Réduire les surfaces en IAE pour augmenter les surfaces cultivées et la production nuirait fortement à la biodiversité

Convertir les surfaces d'infrastructures agroécologiques (IAE) comme les haies, les bandes enherbées, les prairies naturelles extensives, les jachères ou les bosquets en terres cultivées aurait peu d'effet sur l'augmentation de la production agricole mais un impact considérable sur la biodiversité.

C'est la conclusion à laquelle est arrivée une équipe de chercheurs emmenée par Philippe Jeanneret du centre de recherche Agroscope en Suisse, en mobilisant les données recueillies dans le cadre du programme de recherche BioBio sur 169 fermes situées, pour moitié en bio et pour moitié en conventionnel, dans 10 pays européens.

Cet article vient à nouveau confirmer l'importance des IAE pour maintenir les espèces sauvages dans l'espace agricole. Leur augmentation dans les systèmes agricoles qui en sont peu dotés (grandes cultures, vignes) permettrait de restaurer la biodiversité. C'est la raison pour laquelle la stratégie européenne « de la fourche à la fourchette » et « en faveur de la biodiversité » qui a été validée le 19 octobre 2021 par une très large majorité des eurodéputés (déjà approuvé par la Commission européenne le 20 mai 2020), a fixé un objectif de 10% d'IAE d'ici 2030.

Dans ce réseau de fermes diversifiées (grandes cultures, élevages, arboriculture, viticulture), les IAE occupent en moyenne 23% de la SAU et 49% des espèces, observées sur l'exploitation, y trouvent leur habitat unique. A l'inverse 26% des espèces ne sont présentes que dans les champs et les 25% restant sont communes aux deux milieux.

Les IAE hébergent donc proportionnellement beaucoup d'espèces comparativement à la surface qu'elles occupent. Cela est particulièrement vrai dans les systèmes de grandes cultures ou d'arboriculture où les IAE n'occupent plus qu'entre 3 et 10% de la SAU tout en hébergeant 40 à 60% d'espèces uniques.

Pour arriver à ces résultats les chercheurs disposaient d'un monitoring de 4 taxons (abeilles sauvages, araignées, vers de terre et flore), une cartographie précise des IAE et les rendements des cultures. A partir de cette base de données ils ont conçu un modèle qui relie le nombre d'espèces, le type d'IAE et la surface qu'elles occupent. A partir des surfaces converties en cultures, ils ont pu mesurer l'augmentation de la production attendue.

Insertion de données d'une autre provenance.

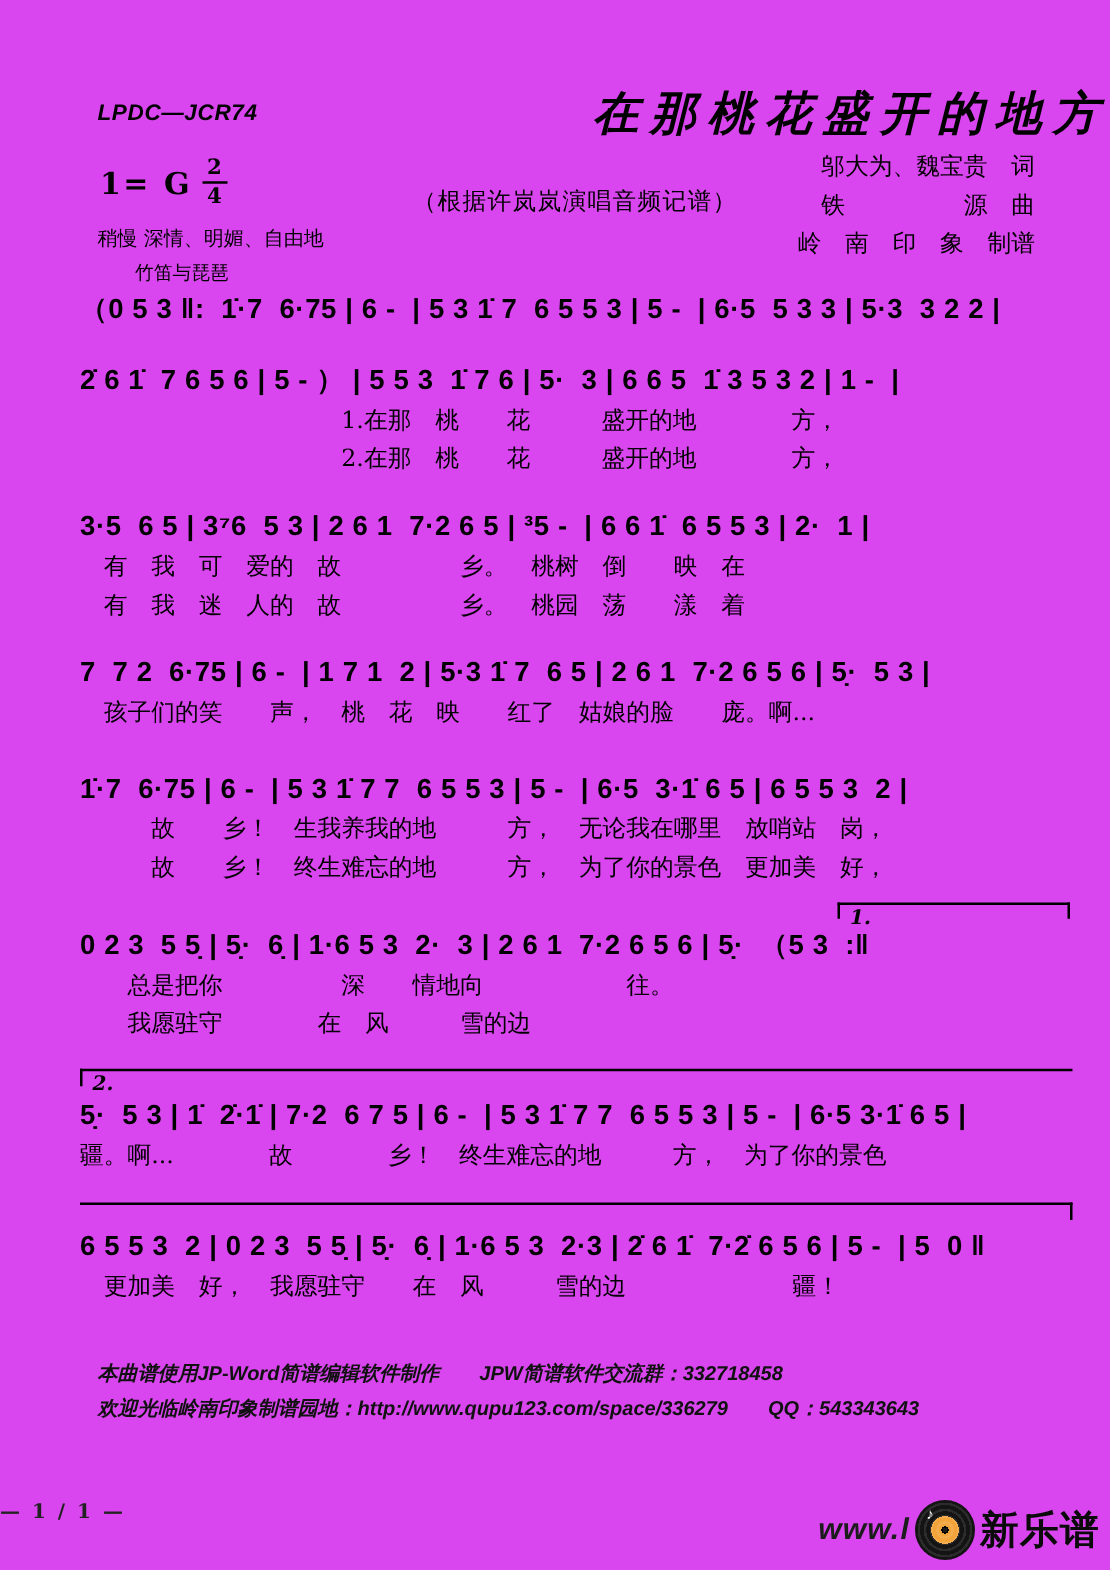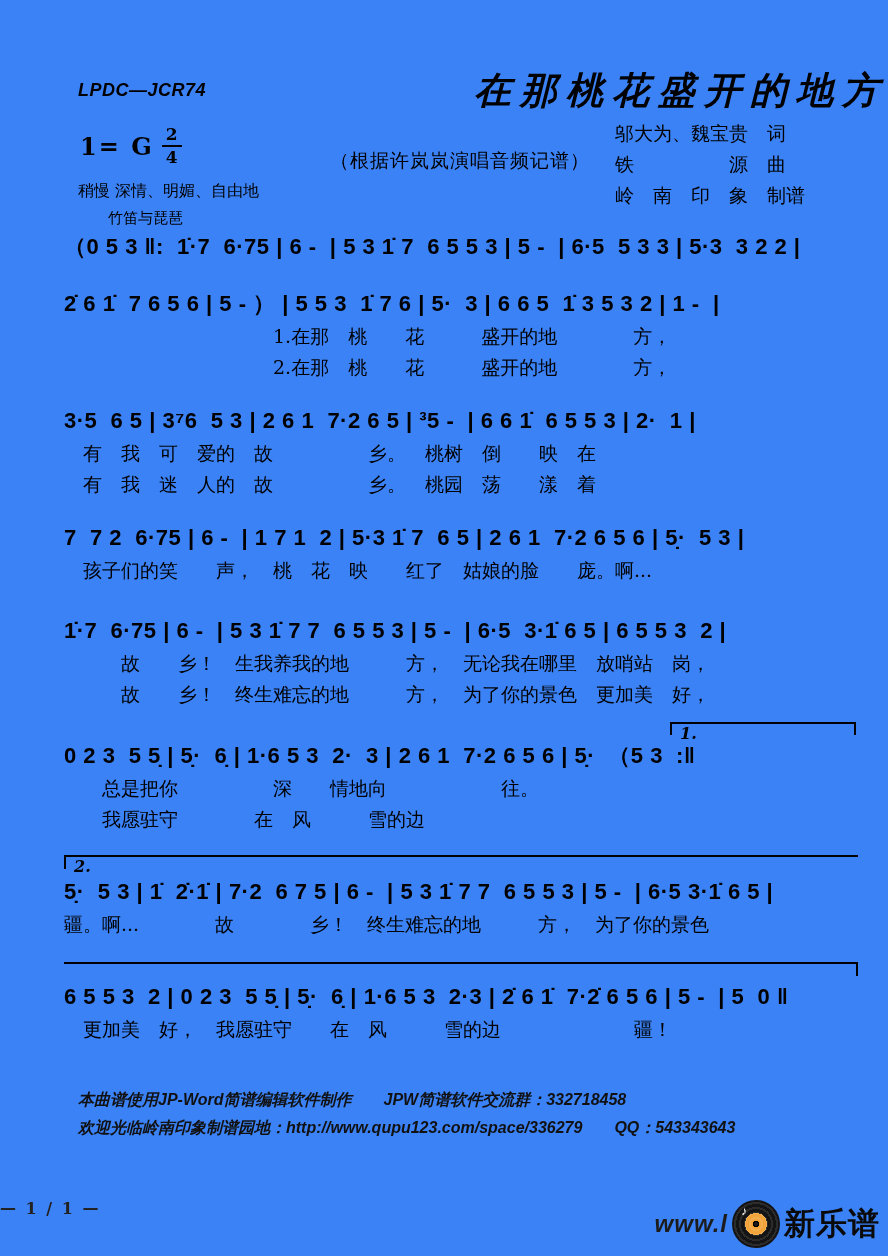--- a/index.html
+++ b/index.html
@@ -6,7 +6,7 @@
   body { background:#777; font-family:"Liberation Sans",sans-serif; }
   .page {
     position:relative; width:888px; height:1256px; margin:0 auto;
-    background:#3b82f6; color:#000; overflow:hidden;
+    background:#d946ef; color:#000; overflow:hidden;
   }
   
   .catalog {

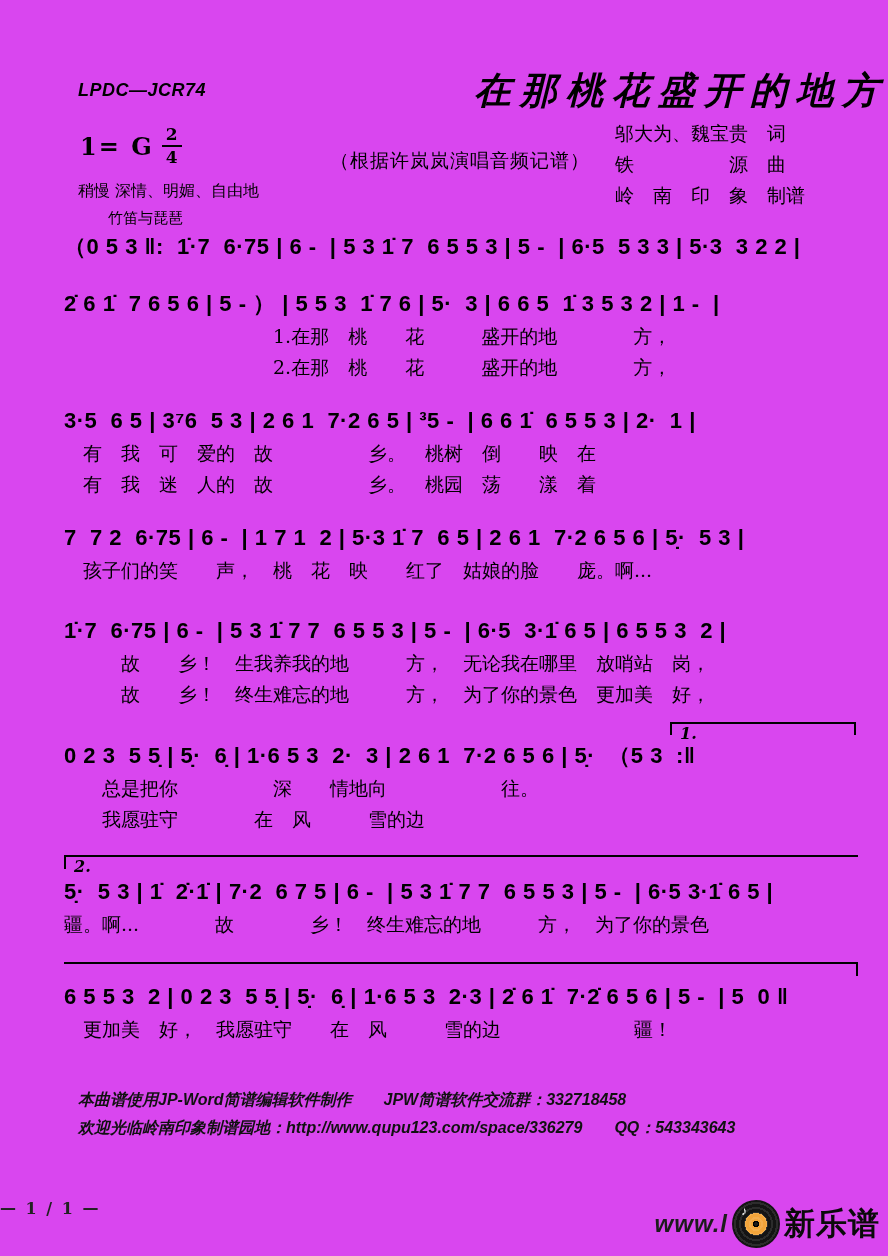--- a/index.html
+++ b/index.html
@@ -27,7 +27,7 @@
     font:19px "DejaVu Serif",serif; letter-spacing:1px;padding-left:32px;
   }
   .tempo { position:absolute; left:78px; top:181px; font:16px "DejaVu Sans",sans-serif; }
-  .credits { position:absolute; right:83px; top:118px; font:19px "DejaVu Serif",serif; line-height:31px; }
+  .credits { position:absolute; right:60px; top:118px; font:19px "DejaVu Serif",serif; line-height:31px;text-align:right; }
   .credit-line { white-space:pre; }
   .instrument { position:absolute; left:108px; top:209px; font:15px "DejaVu Sans",sans-serif; }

Supprimer des surfaces d'IAE pour espérer gagner 10% de production ferait perdre en moyenne 44% d'espèces présentes uniquement dans les IAE et 24% au global du fait du gain dans les parties cultivées. Le gain de production ne serait au final que de 7,7% car certaines fermes avec des terres arables situées en Autriche, Allemagne et Pays Bas et les exploitations viticoles (Italie)  ne pourraient même pas atteindre cet objectif, leur surface d'IAE étant trop faible. Gagner 10% de production ne serait possible que dans les exploitations d'élevage possédant des prairies naturelles qui pourraient être intensifiées avec une baisse de 22% d'espèces uniques et les oliveraies (Espagne). Les systèmes avec des terres arables et celles en production de fruits seraient les plus grands perdants en ne gagnant que 6% de production pour une perte de 49% d'espèces uniques aux IAE et 26% sur l'exploitation.

Il n'a pas été mesuré de différences significatives du nombre d'espèces présentes dans les IAE dans les fermes bio versus conventionnelles (+1,8% dans les IAE et +5,9% dans les parcelles cultivées) avec une production inférieure de 15,4 % en moyenne. La réduction des IAE dans les fermes bio auraient cependant moins d'effet sur la perte en espèces.

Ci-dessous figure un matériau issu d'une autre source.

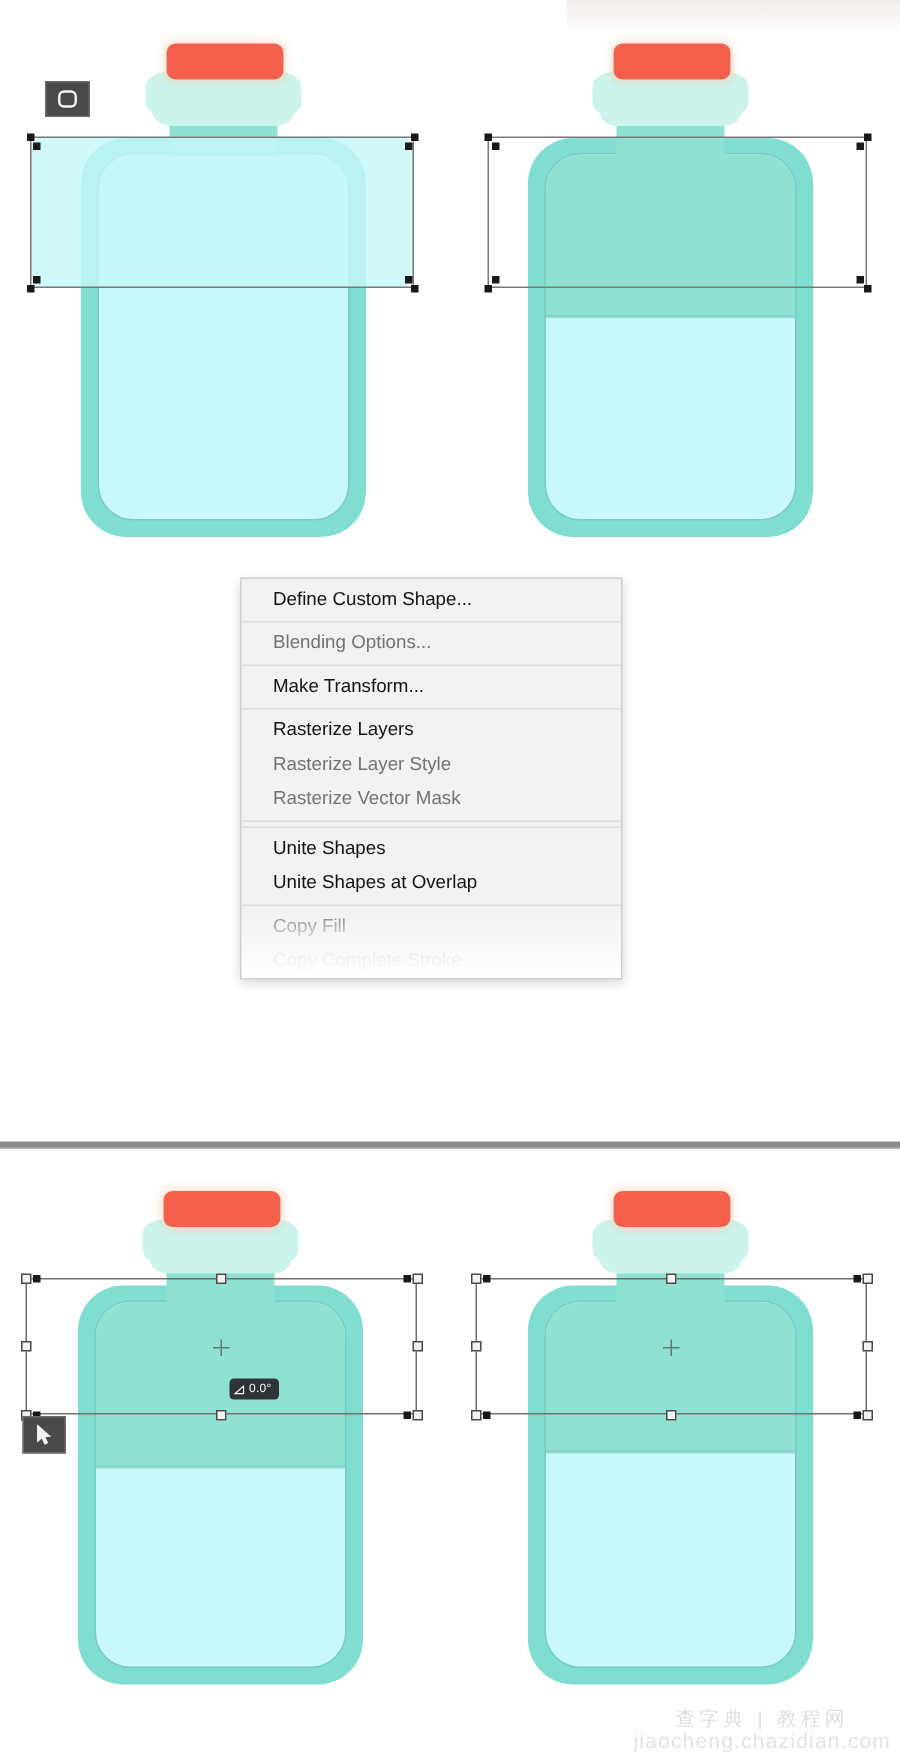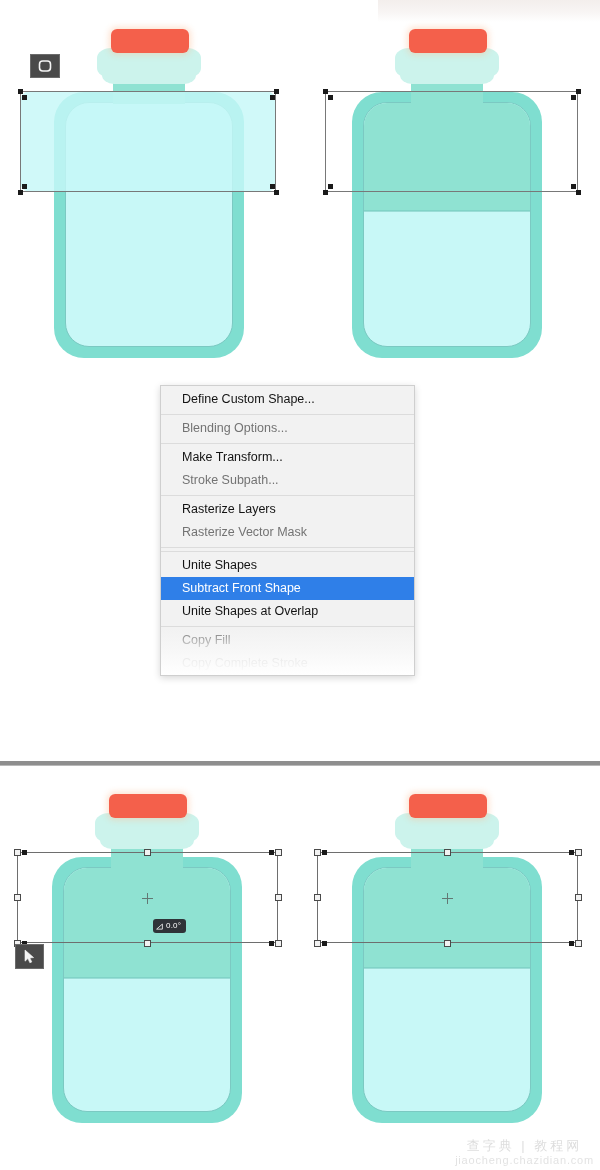--- a/index.html
+++ b/index.html
@@ -320,7 +320,6 @@
     <div class="sep"></div>
 
     <div class="mi">Make Transform...</div>
-    <div class="mi disabled">Stroke Subpath...</div>
     <div class="sep"></div>
 
     <div class="mi">Rasterize Layers</div>

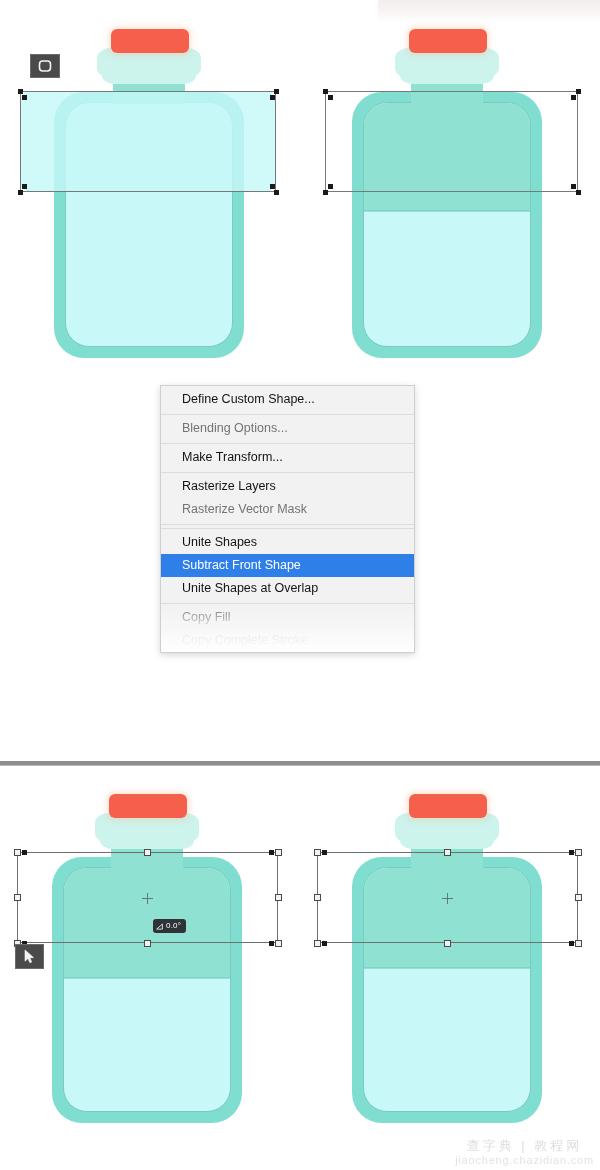--- a/index.html
+++ b/index.html
@@ -323,6 +323,7 @@
     <div class="sep"></div>
 
     <div class="mi">Rasterize Layers</div>
+    <div class="mi disabled">Rasterize Layer Style</div>
     <div class="mi disabled">Rasterize Vector Mask</div>
     <div class="sep"></div>
 

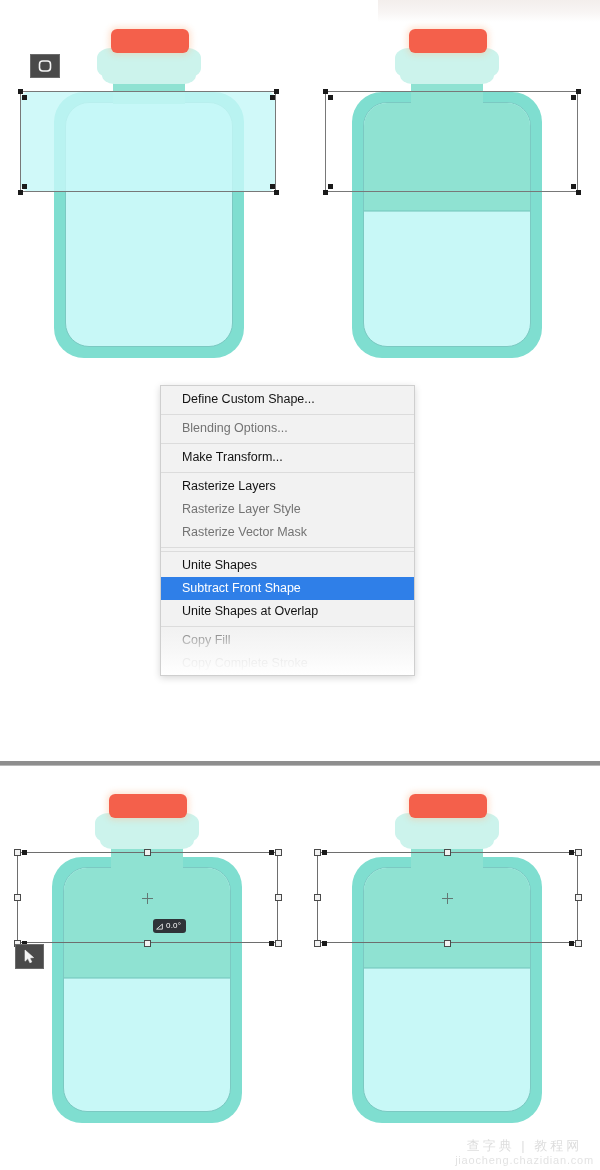--- a/index.html
+++ b/index.html
@@ -330,7 +330,6 @@
     <div class="sep"></div>
 
     <div class="mi">Unite Shapes</div>
-    <div class="mi active">Subtract Front Shape</div>
     <div class="mi">Unite Shapes at Overlap</div>
     <div class="sep"></div>
 

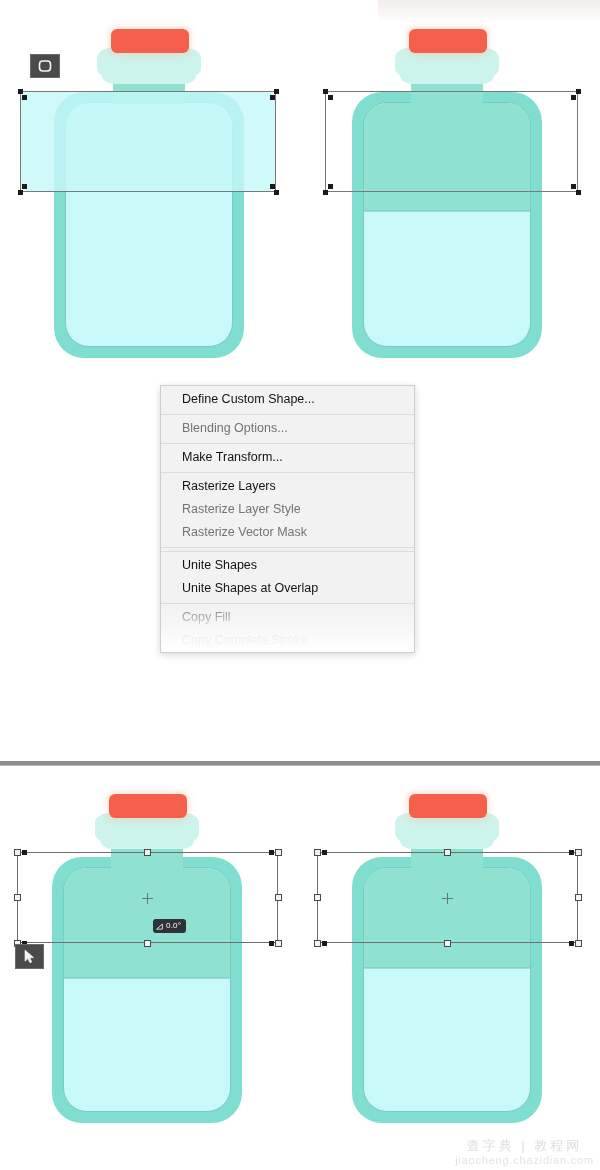--- a/index.html
+++ b/index.html
@@ -245,7 +245,7 @@
     font-family: Liberation Sans, sans-serif;
   }
   .wm-url {
-    font-size: 11px;
+    font-size: 14px;
     color: #a8a8a8;
     letter-spacing: .8px;
     line-height: 11px;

Le gain espéré et sa mise en œuvre sont, de plus, à relativiser. En effet ce travail n'a pas évalué la faisabilité d'un tel scénario car souvent les IAE sont implantées sur des surfaces moins productives ou difficilement mécanisables. Ils hébergent de plus  de nombreux auxiliaires (prédateurs, parasitoïdes, pollinisateurs) qui contribuent à l'accroissement des rendements.

Enfin il est fort probable que les espèces observées dans les IAE présentent des enjeux de conservation (rareté) beaucoup plus élevés que celles observées dans les cultures. La perte d'une espèce dans les IAE n'est pas compensée par le gain d'une autre dans la partie cultivée du champ.

Cette démonstration par l'absurde montre le rôle central joué par les IAE à côté de la réduction des intrants et la diversité des cultures. Plutôt que de chercher à produire plus, il suffirait de consommer un peu moins de produits animaux qui occupe 90% de l'empreinte surface de notre alimentation, comme le recommande le plan national nutrition santé (PNNS4) ou la commission Eat Lancet pour des raisons de santé publique et de limites planétaires.